‘No Religion’ Third World Group After Christians, Muslims
People with no religious affiliation make up the third-largest global group in a new study of the size of the world’s faiths, placing after Christians and Muslims and just before Hindus.
The study, based on extensive data for the year 2010, also showed Islam and Hinduism are the faiths mostly likely to expand in the future while Jews have the weakest growth prospects.
It showed Christianity is the most evenly spread religion, present in all regions of the world, while Hinduism is the least global with 94 percent of its population in one country, India.
Overall, 84 percent of the world’s inhabitants, which it estimated at 6.9 billion, identify with a religion, according to the study entitled “The Global Religious Landscape” issued by the Pew Forum on Religion and Public Life on Tuesday.
The “unaffiliated” category covers all those who profess no religion, from atheists and agnostics to people with spiritual beliefs but no link to any established faith.
“Many of the religiously unaffiliated do hold religious or spiritual beliefs,” the study stressed.
“Belief in God or a higher power is shared by 7 percent of unaffiliated Chinese adults, 30 percent of unaffiliated French adults and 68 percent of unaffiliated U.S. adults,” it said.
Islam Expands
Exact numbers for religious populations are impossible to obtain and estimates for the size of the larger faiths can vary by hundreds of millions. This study by the Washington-based Pew Forum appears to be one of the most extensive to date.
Pew Forum demographer Conrad Hackett said the 2,500 censuses, surveys and population registers used to compile the report did not allow a further breakdown to estimate the world population of atheists and agnostics.
“It’s not the kind of data that’s available for every country,” he said. “A census will typically ask what your religion is and you can identify a number of particular affiliations or no religion.
An age breakdown showed Muslims had the lowest median age at 23 years, compared to 28 for believers all around the world. The median age highlights the population bulge at the point where half the population is above and half below that number.
“Muslims are going to grow as a share of the world’s population and an important part of that is this young age structure,” Hackett said.
By contrast, Judaism, which has 14 million adherents or 0.2 percent of the world population, has the highest median age at 36, meaning its growth prospects are weakest.
Hackett noted that Israel, which has 40.5 percent of the world Jewish population, had a younger age structure than the United States, where 41.1 percent of the world’s Jews live.

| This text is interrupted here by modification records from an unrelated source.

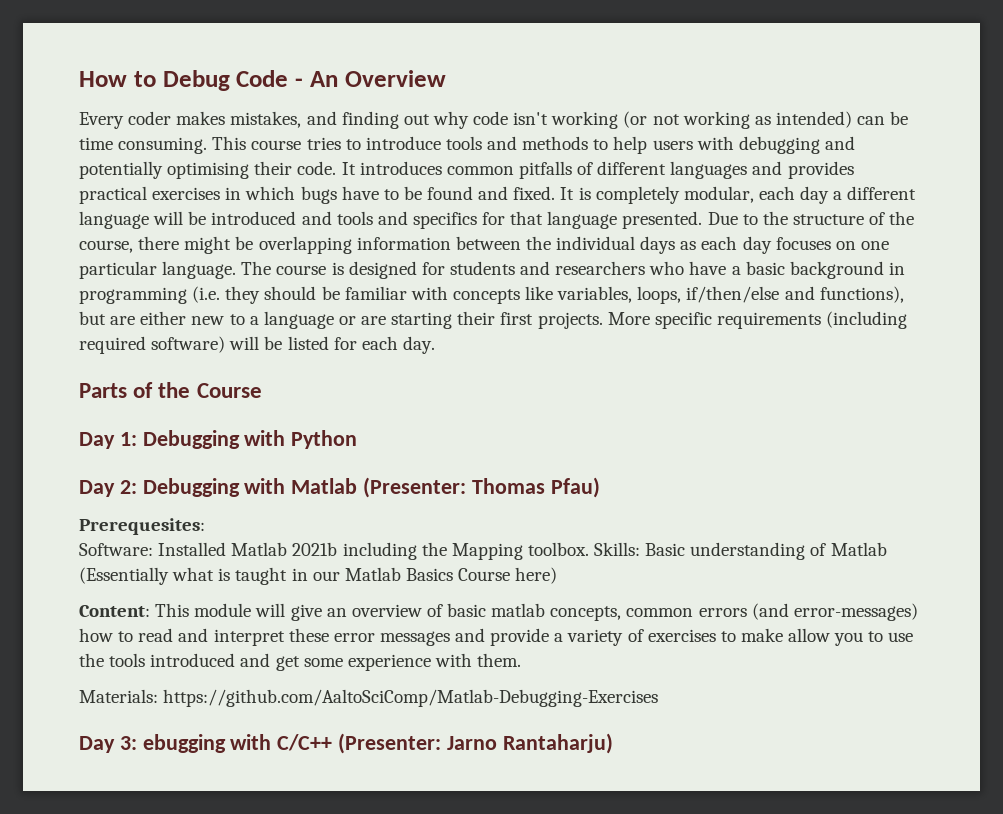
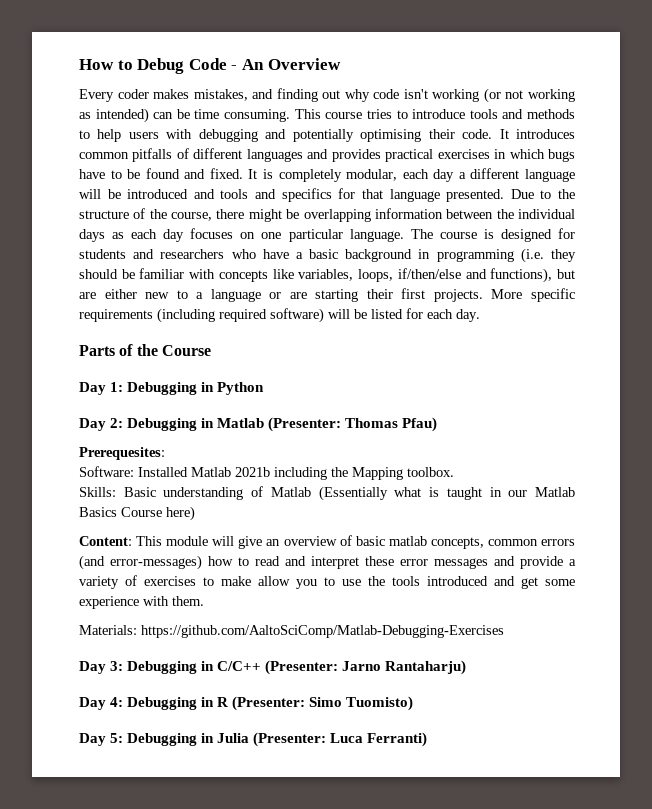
[244,430,286,446] with -> [201,382,215,392] in
[244,478,286,494] with -> [201,418,215,428] in
(589, 549) none -> (454, 472) //
[142,734,272,753] ebugging with -> [127,661,215,674] Debugging in
(613, 743) none -> [79,696,414,711] [79,732,428,747] // Day 4: Debugging in R (Presenter: Simo Tuomisto) // Day 5: Debugging in Julia (Presenter: Luca Ferranti)

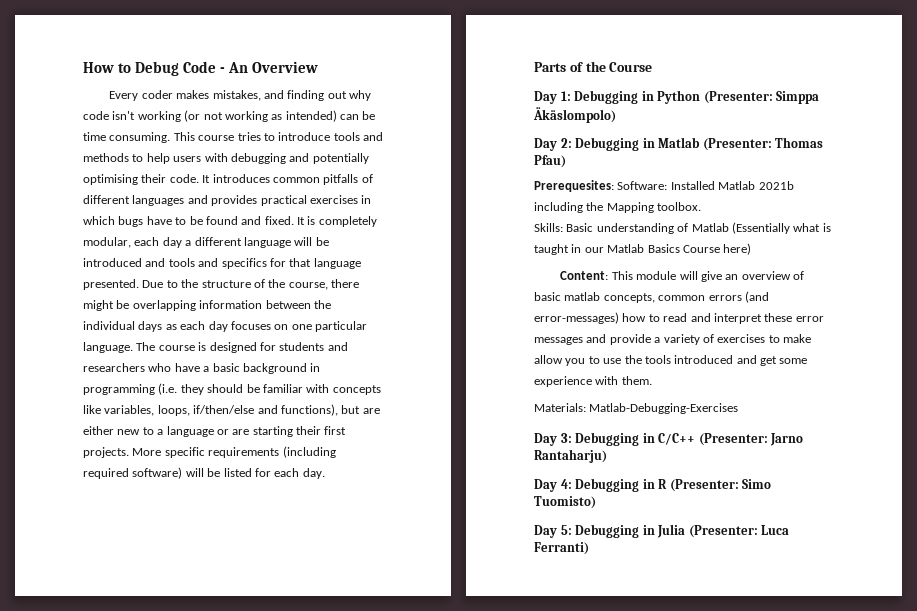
(265, 388) none -> [703,91,820,104] [533,107,616,123] (Presenter: Simppa Äkäslompolo)
(165, 453) // -> (614, 186) none
[141,625,504,638] https://github.com/AaltoSciComp/Matlab-Debugging-Exercises -> [589,403,739,414] Matlab-Debugging-Exercises

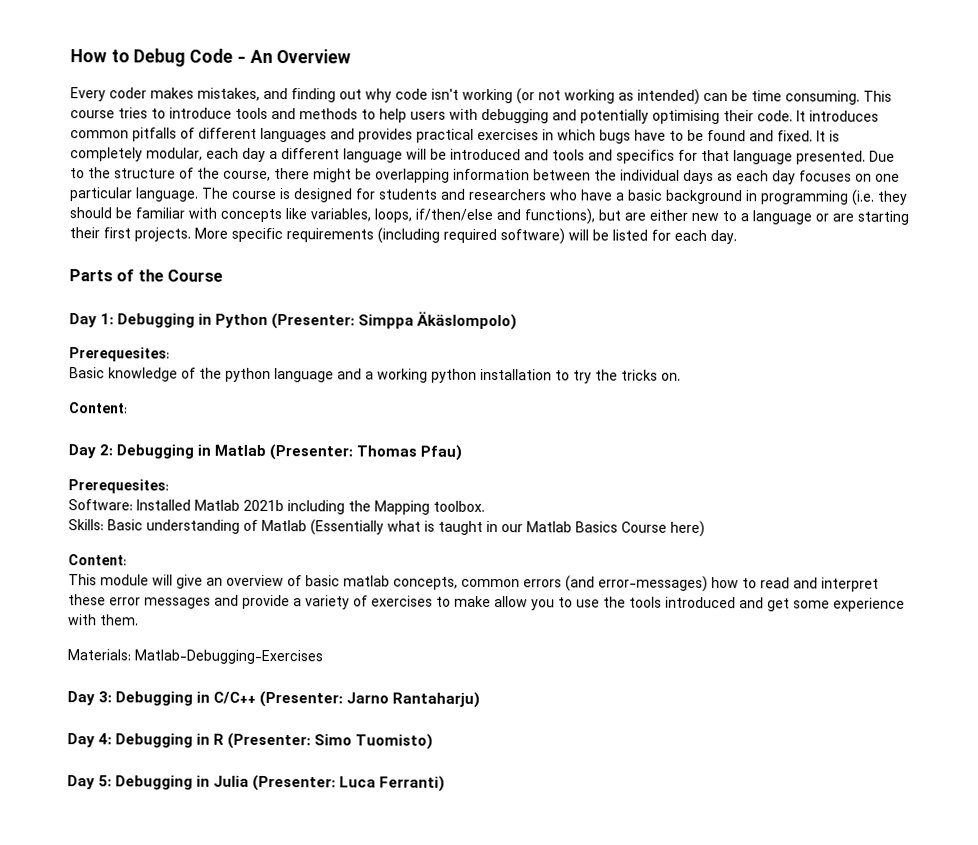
(616, 115) none -> [69,347,170,362] [69,367,681,384] [69,402,128,414] // Prerequesites: // Basic knowledge of the python language and a working python installation to try the tricks on. // Content:
(614, 186) none -> (169, 486) //
(609, 275) none -> (127, 560) //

Global Christianity’s median age is 30 and Hinduism’s 26. With a median age of 34, the growth prospects for religiously unaffiliated people are weak, the study showed.
Worldwide Breakdown
The study estimated Christianity was the largest faith at 2.2 billion adherents or 31.5 percent of the world’s population.
The Roman Catholic Church makes up 50 percent of that total, with Protestants—including Anglicans and non-denominational churches—at 37 percent and Orthodox at 12 percent.
There are about 1.6 billion Muslims around the world, or 23 percent of the global population. “The overwhelming majority (87-90 percent) are Sunnis, about 10-13 percent are Shia Muslims,” the study said.
Among the 1.1 billion unaffiliated people around the world, 62 percent live in China alone and they make up 52.2 percent of the Chinese population.
Japan is the only other country with an unaffiliated majority, at 57 percent of the national population. After that comes the United States, where 16.4 percent of all Americans said they have no link to an established faith.
The world’s Hindu population is concentrated mostly in India, Nepal and Bangladesh. Half of the world’s Buddhists live in China, followed far behind by Thailand at 13.2 percent of the world Buddhist population and Japan with 9.4 percent.
The study found that about 405 million people, or about 6 percent of the world population, followed folk religions such as those found in Africa and China or among Native American and Australian aboriginal peoples.
Another 58 million, or nearly 1 percent of the world population, belonged to “other religions” including Baha’i, Taoism, Jainism, Shintoism, Sikhism, Tenrikyo, Wicca and Zoroastrianism. Most were in the Asia-Pacific region.